▶ **TASK ITEM**
What lines in the data hold the string "size"? Show them.

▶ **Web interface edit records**
┌────────
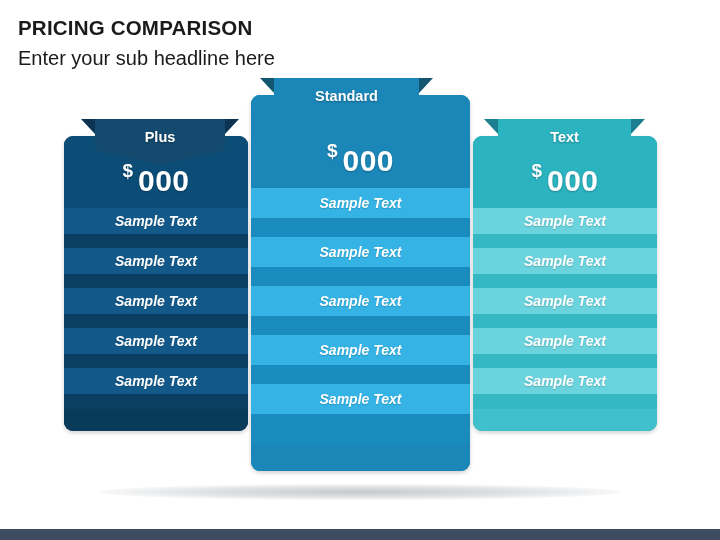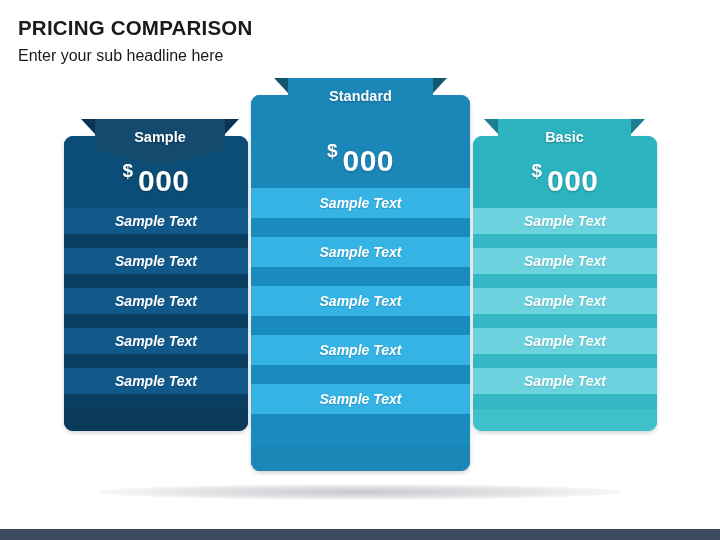--- a/index.html
+++ b/index.html
@@ -23,21 +23,21 @@
     font-size: 20.5px;
     font-weight: bold;
     letter-spacing: 0.2px;
     color: #1a1a1a;
     white-space: nowrap;
   }
   #slide-subtitle {
     position: absolute;
     left: 18px;
     top: 47px;
-    font-size: 16px;
+    font-size: 20px;
     font-weight: normal;
     color: #1a1a1a;
     white-space: nowrap;
   }
 
   
   .plan {
     position: absolute;
     border-radius: 9px;
     overflow: visible;
@@ -200,21 +200,21 @@
             <span>Sample Text</span>
           </div>
         </div>
         <div class="card-footer" style="height: 22px; background: rgb(10, 58, 90);"></div>
       </div>
     </div>
     <div class="ribbon" style="left: 95px; top: 119px; width: 130px; height: 46px;">
       <div class="ribbon-wing left" style="background: rgb(12, 51, 81); clip-path: polygon(0px 0px, 100% 0px, 100% 100%);"></div>
       <div class="ribbon-wing right" style="background: rgb(12, 51, 81); clip-path: polygon(0px 0px, 100% 0px, 0px 100%);"></div>
       <div class="ribbon-plate" style="background: rgb(19, 74, 110); clip-path: polygon(0px 0px, 100% 0px, 100% 68%, 50% 100%, 0px 68%);">
-        <div class="ribbon-label" style="top: 11px;">Sample</div>
+        <div class="ribbon-label" style="top: 11px;">Plus</div>
       </div>
     </div>
     <div class="plan" style="left: 251px; top: 95px; width: 219px; height: 376px;">
       <div class="card-body" style="background: rgb(26, 139, 189);">
         <div class="price-zone" style="height: 93px; background: rgb(27, 134, 184); padding-bottom: 12px;">
           <div class="price">
             <span class="currency">$</span>
             <span class="amount">000</span>
           </div>
         </div>
@@ -235,21 +235,21 @@
             <span>Sample Text</span>
           </div>
           <div class="row-gap" style="height: 19px; background: rgb(26, 139, 189);"></div>
           <div class="row" style="height: 30px; background: rgb(53, 179, 228);">
             <span>Sample Text</span>
           </div>
         </div>
         <div class="card-footer" style="height: 27px; background: rgb(27, 135, 185);"></div>
       </div>
     </div>
-    <div class="ribbon" style="left: 288px; top: 78px; width: 145px; height: 46px;">
+    <div class="ribbon" style="left: 274px; top: 78px; width: 145px; height: 46px;">
       <div class="ribbon-wing left" style="background: rgb(19, 86, 111); clip-path: polygon(0px 0px, 100% 0px, 100% 100%);"></div>
       <div class="ribbon-wing right" style="background: rgb(19, 86, 111); clip-path: polygon(0px 0px, 100% 0px, 0px 100%);"></div>
       <div class="ribbon-plate" style="background: rgb(27, 134, 184); clip-path: polygon(0px 0px, 100% 0px, 100% 68%, 50% 100%, 0px 68%);">
         <div class="ribbon-label" style="top: 11px;">Standard</div>
       </div>
     </div>
     <div class="plan" style="left: 473px; top: 136px; width: 184px; height: 295px;">
       <div class="card-body" style="background: rgb(53, 184, 196);">
         <div class="price-zone" style="height: 72px; background: rgb(43, 179, 192); padding-bottom: 12px;">
           <div class="price">
@@ -278,20 +278,20 @@
             <span>Sample Text</span>
           </div>
         </div>
         <div class="card-footer" style="height: 22px; background: rgb(63, 192, 203);"></div>
       </div>
     </div>
     <div class="ribbon" style="left: 498px; top: 119px; width: 133px; height: 46px;">
       <div class="ribbon-wing left" style="background: rgb(28, 127, 143); clip-path: polygon(0px 0px, 100% 0px, 100% 100%);"></div>
       <div class="ribbon-wing right" style="background: rgb(28, 127, 143); clip-path: polygon(0px 0px, 100% 0px, 0px 100%);"></div>
       <div class="ribbon-plate" style="background: rgb(43, 179, 192); clip-path: polygon(0px 0px, 100% 0px, 100% 68%, 50% 100%, 0px 68%);">
-        <div class="ribbon-label" style="top: 11px;">Basic</div>
+        <div class="ribbon-label" style="top: 11px;">Text</div>
       </div>
     </div>
   </div>
 
 <div id="ground-shadow"></div>
 
 <div id="bottom-bar" style="background: rgb(62, 76, 97);"></div>
 
 </body></html>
└────────
▶ **THE ANSWER**
     font-size: 20.5px;
-    font-size: 16px;
+    font-size: 20px;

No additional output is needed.